DATA SUPPLIED
::::

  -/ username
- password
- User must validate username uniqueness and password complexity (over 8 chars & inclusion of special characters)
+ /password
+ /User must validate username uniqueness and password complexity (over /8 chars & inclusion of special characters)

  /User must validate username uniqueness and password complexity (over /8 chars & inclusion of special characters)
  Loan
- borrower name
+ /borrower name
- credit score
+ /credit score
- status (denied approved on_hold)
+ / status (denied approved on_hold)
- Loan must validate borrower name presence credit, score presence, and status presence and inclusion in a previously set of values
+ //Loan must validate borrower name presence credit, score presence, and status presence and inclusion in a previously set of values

::::

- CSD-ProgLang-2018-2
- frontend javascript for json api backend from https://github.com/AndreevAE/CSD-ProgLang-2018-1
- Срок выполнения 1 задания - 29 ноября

::::

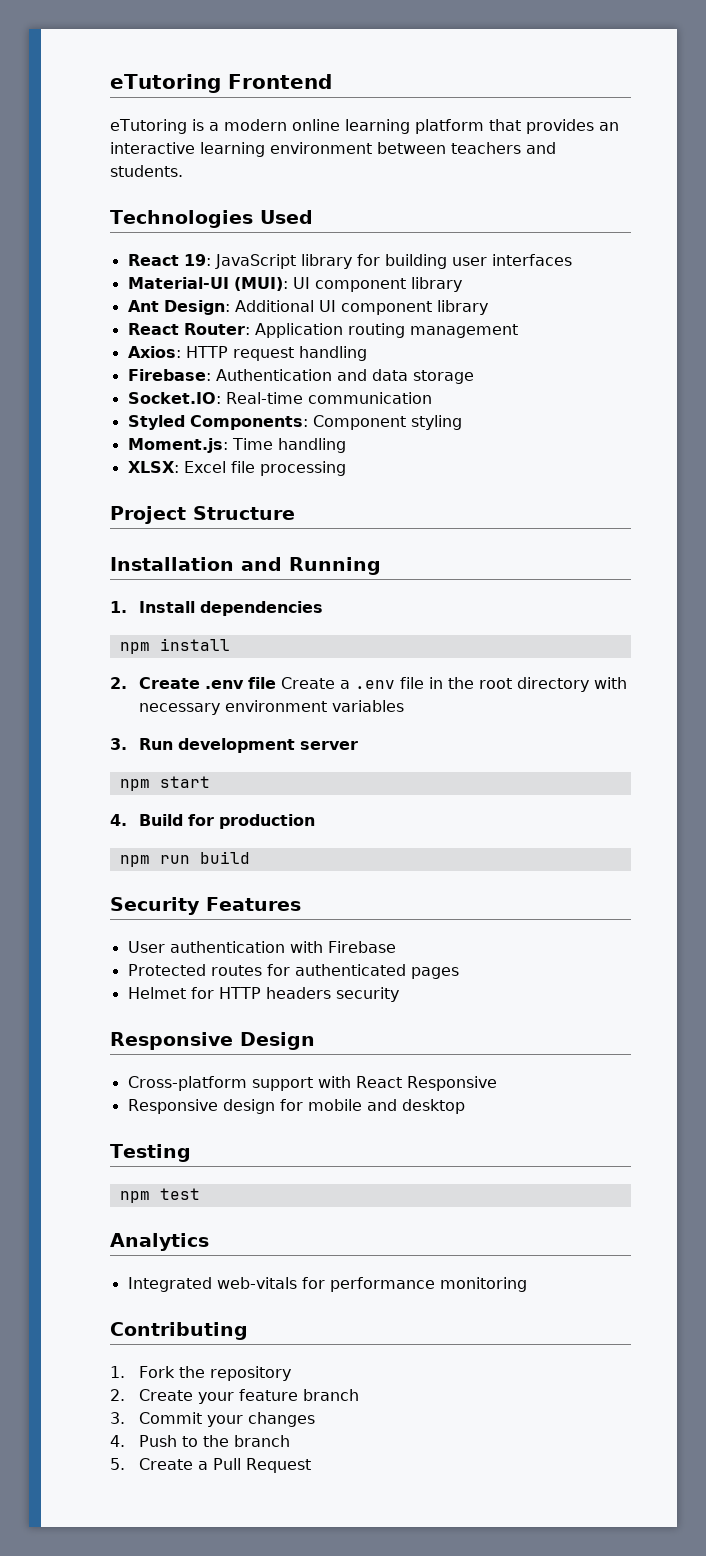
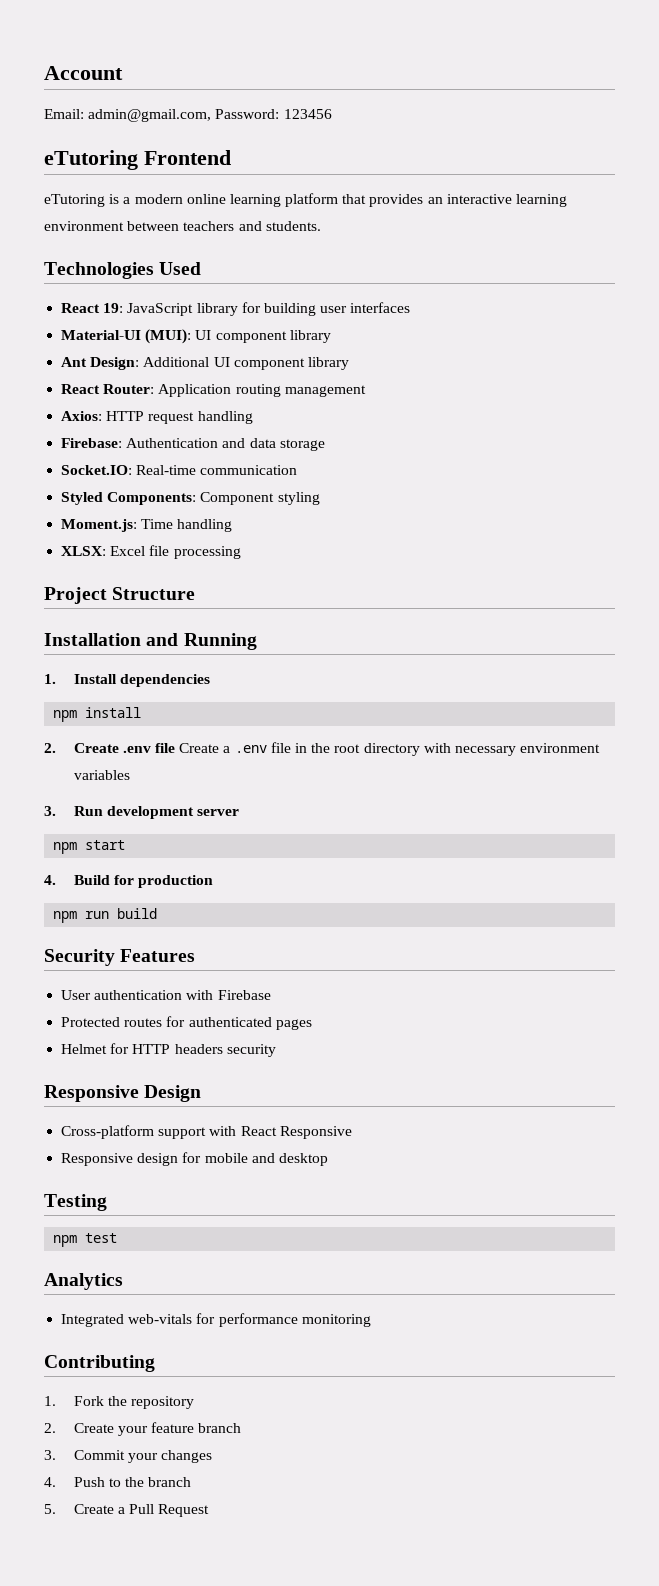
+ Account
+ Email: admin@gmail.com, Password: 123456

::::

EXERCISE
In the listing above, how many lines include the string "over"? Say only the number.

TASK OUTPUT
3